→ **Image comparison data**:
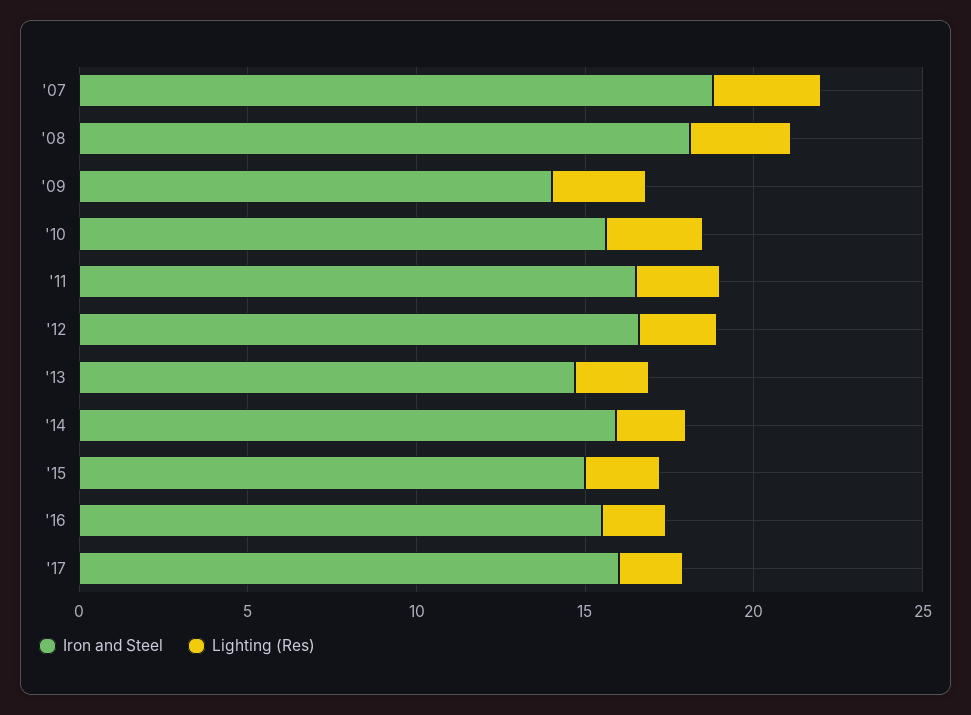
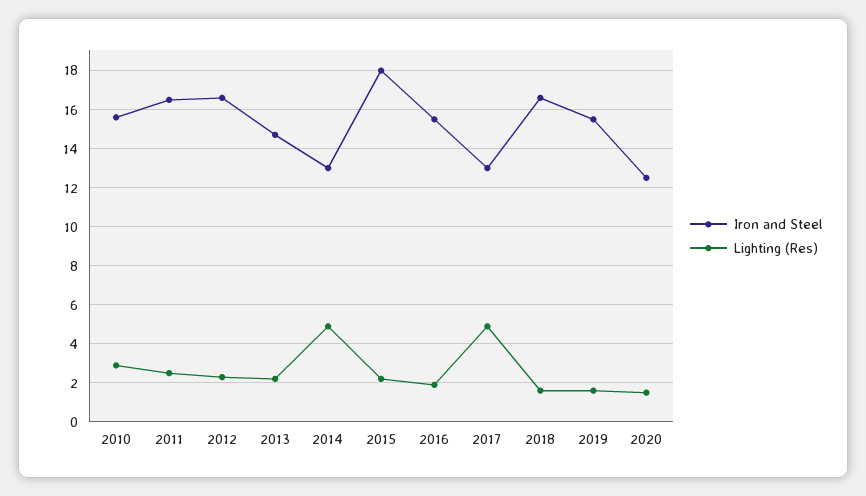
Iron and Steel, '07: 19 -> none
Lighting (Res), '07: 3 -> none
Iron and Steel, '08: 18 -> none
Lighting (Res), '08: 3 -> none
Iron and Steel, '09: 14 -> none
Lighting (Res), '09: 3 -> none
Iron and Steel, '14: 16 -> 13
Lighting (Res), '14: 2 -> 5
Iron and Steel, '15: 15 -> 18
Iron and Steel, '17: 16 -> 13
Lighting (Res), '17: 2 -> 5
Iron and Steel, 2018: none -> 16.5
Lighting (Res), 2018: none -> 1.5
Iron and Steel, 2019: none -> 15.5
Lighting (Res), 2019: none -> 1.5
Iron and Steel, 2020: none -> 12.5
Lighting (Res), 2020: none -> 1.5

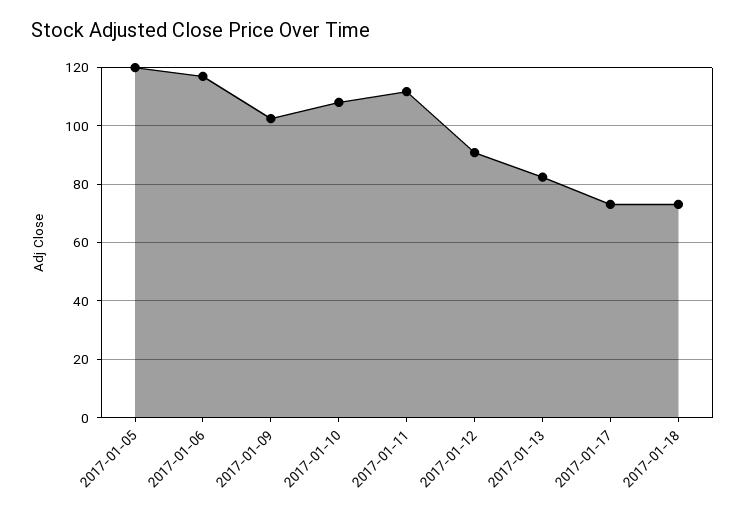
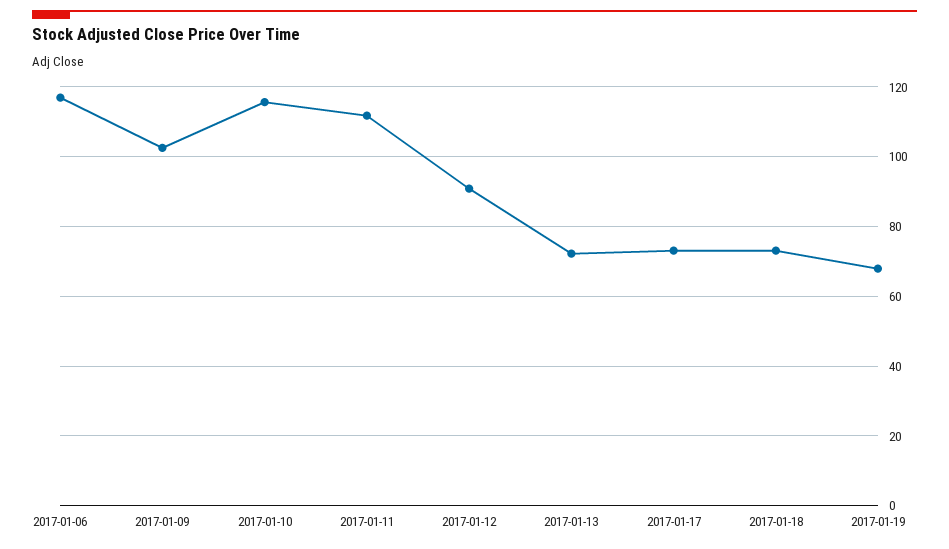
2017-01-05: 120 -> none
2017-01-10: 107.5 -> 116
2017-01-13: 82.5 -> 72
2017-01-19: none -> 68

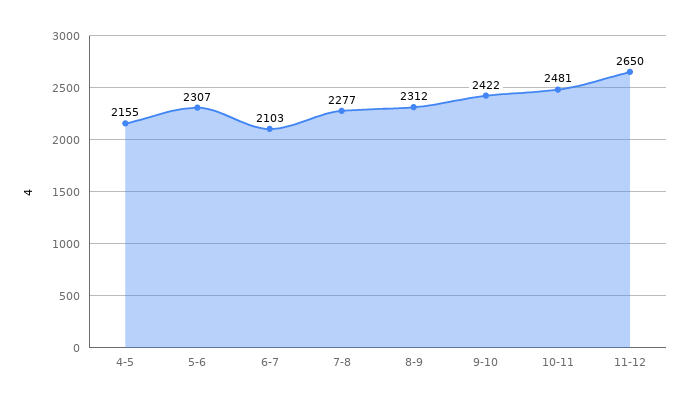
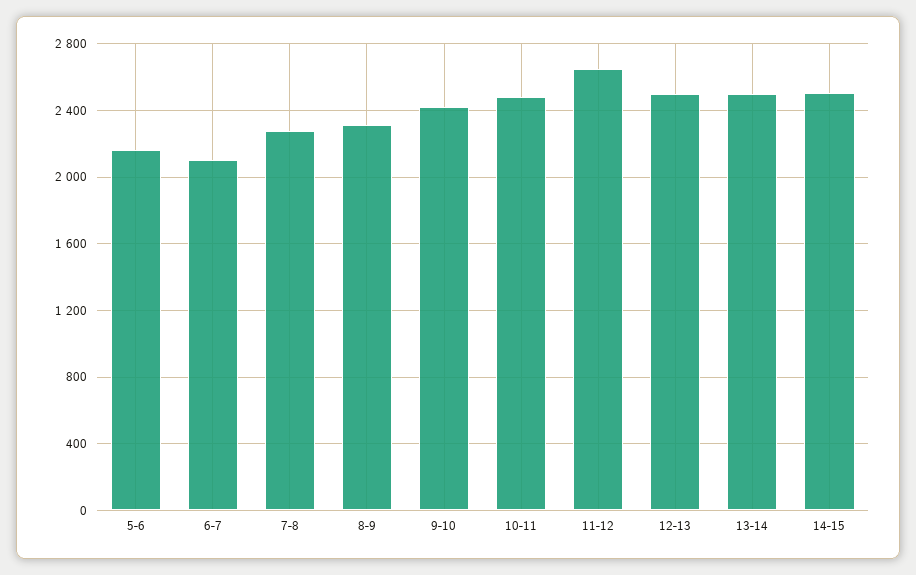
4-5: 2155 -> none
5-6: 2307 -> 2150
12-13: none -> 2500
13-14: none -> 2500
14-15: none -> 2500

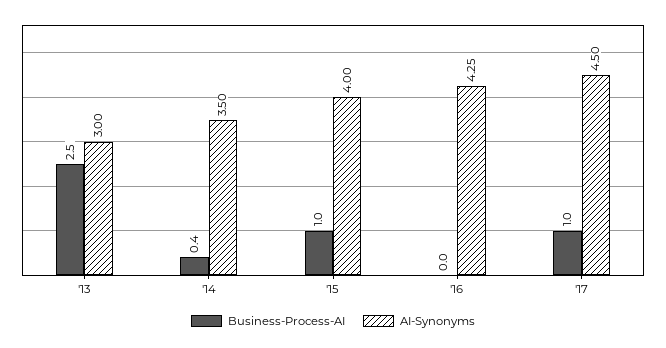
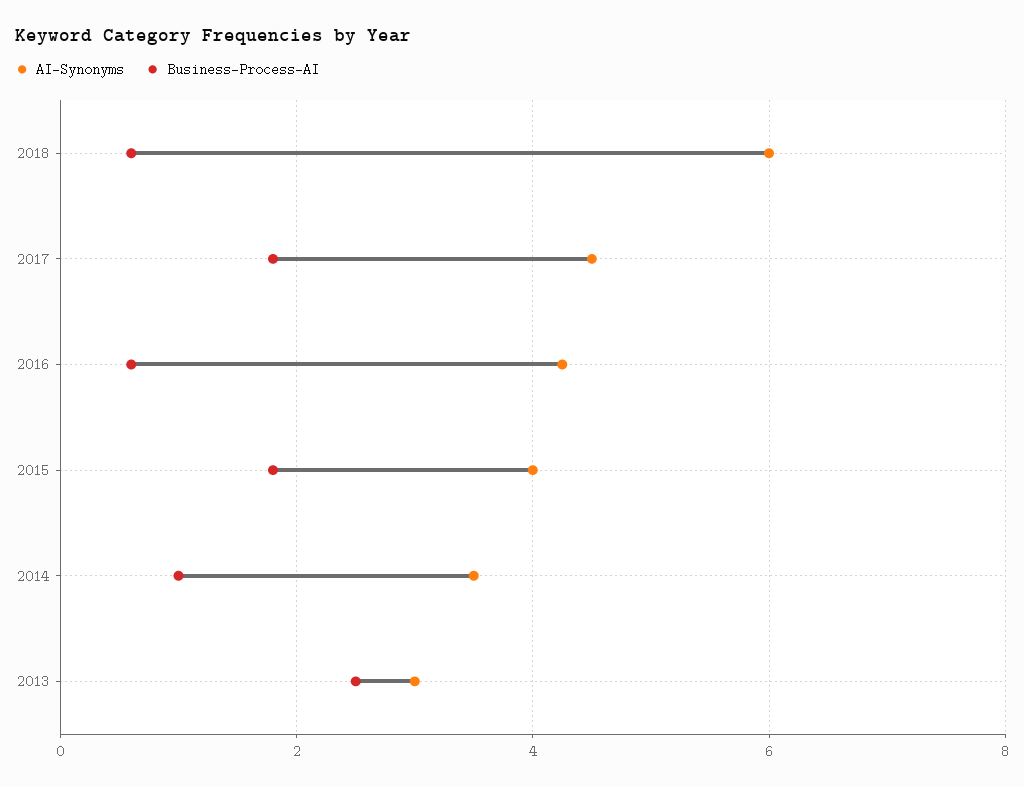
Business-Process-AI, '14: 0.4 -> 1
Business-Process-AI, '15: 1 -> 1.8
Business-Process-AI, '16: 0 -> 0.6
Business-Process-AI, '17: 1 -> 1.8
AI-Synonyms, 2018: none -> 6
Business-Process-AI, 2018: none -> 0.6

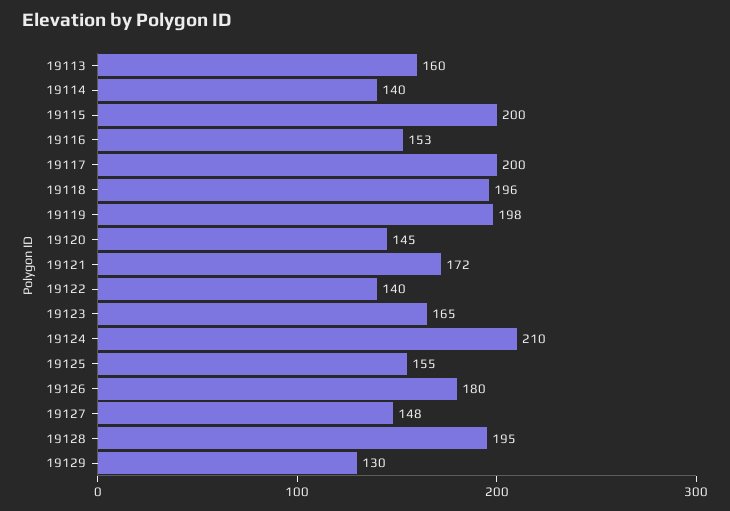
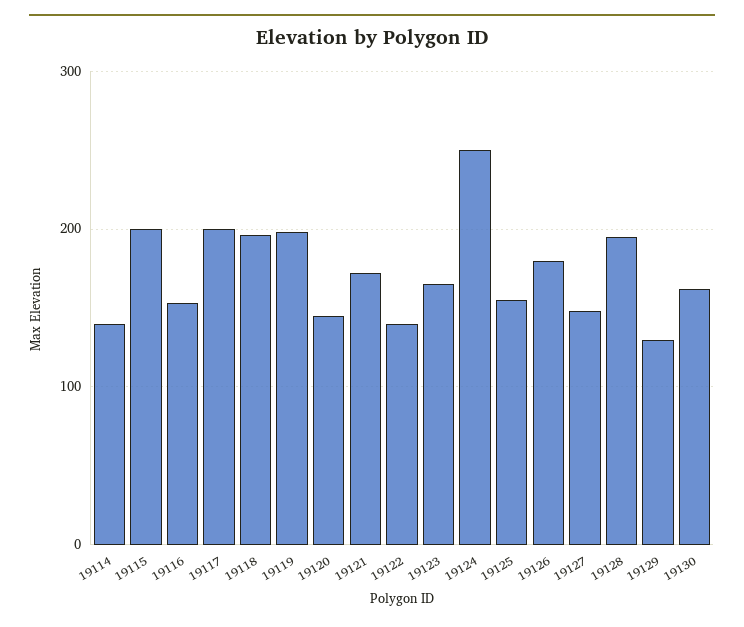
19113: 160 -> none
19124: 210 -> 250
19130: none -> 160

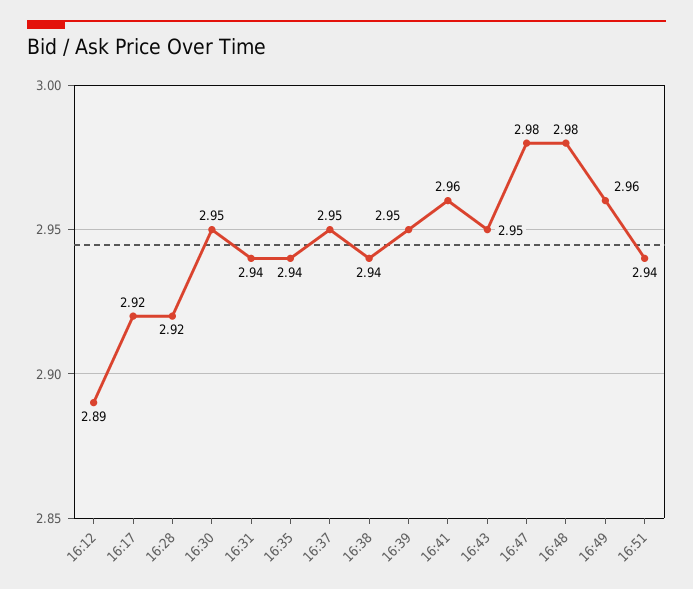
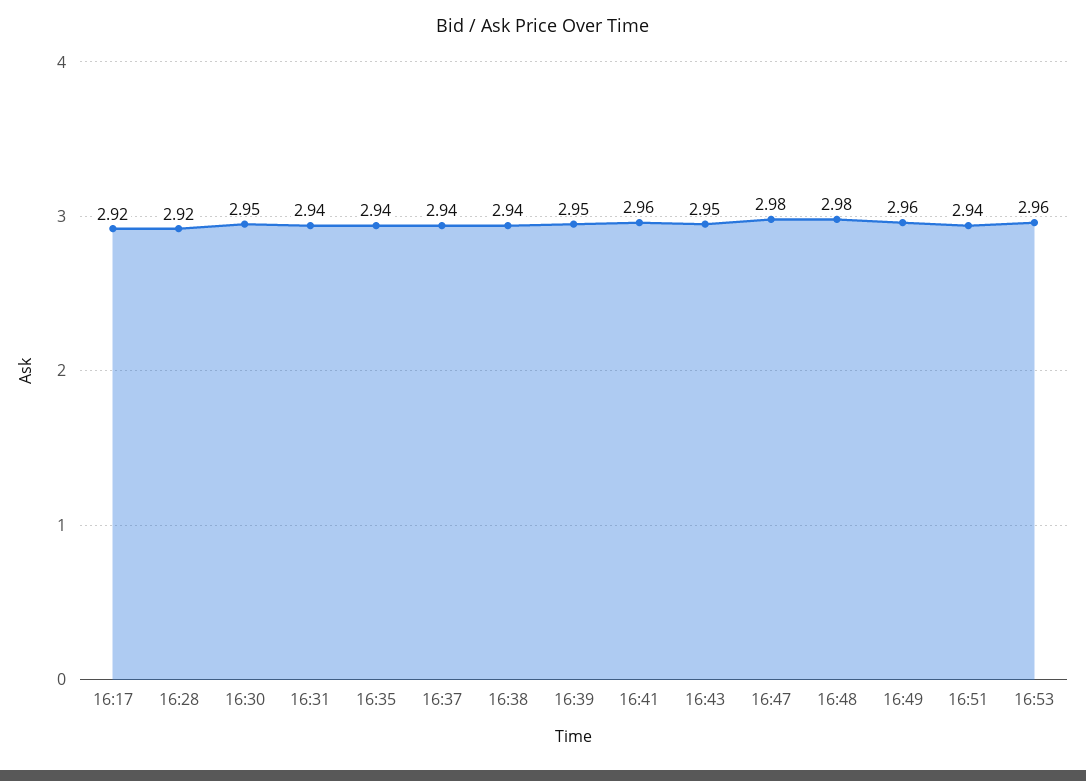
16:12: 2.89 -> none
16:37: 2.95 -> 2.94
16:53: none -> 2.96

→ **GOAL OF THE EXERCISE**: No pictures belong in the copy: reproduce exactly the lines above from the one that contains "Lighting (Res), '09: 3 -> none" through the last line of the entries.

→ **RESULT**:
Lighting (Res), '09: 3 -> none
Iron and Steel, '14: 16 -> 13
Lighting (Res), '14: 2 -> 5
Iron and Steel, '15: 15 -> 18
Iron and Steel, '17: 16 -> 13
Lighting (Res), '17: 2 -> 5
Iron and Steel, 2018: none -> 16.5
Lighting (Res), 2018: none -> 1.5
Iron and Steel, 2019: none -> 15.5
Lighting (Res), 2019: none -> 1.5
Iron and Steel, 2020: none -> 12.5
Lighting (Res), 2020: none -> 1.5

2017-01-05: 120 -> none
2017-01-10: 107.5 -> 116
2017-01-13: 82.5 -> 72
2017-01-19: none -> 68

4-5: 2155 -> none
5-6: 2307 -> 2150
12-13: none -> 2500
13-14: none -> 2500
14-15: none -> 2500

Business-Process-AI, '14: 0.4 -> 1
Business-Process-AI, '15: 1 -> 1.8
Business-Process-AI, '16: 0 -> 0.6
Business-Process-AI, '17: 1 -> 1.8
AI-Synonyms, 2018: none -> 6
Business-Process-AI, 2018: none -> 0.6

19113: 160 -> none
19124: 210 -> 250
19130: none -> 160

16:12: 2.89 -> none
16:37: 2.95 -> 2.94
16:53: none -> 2.96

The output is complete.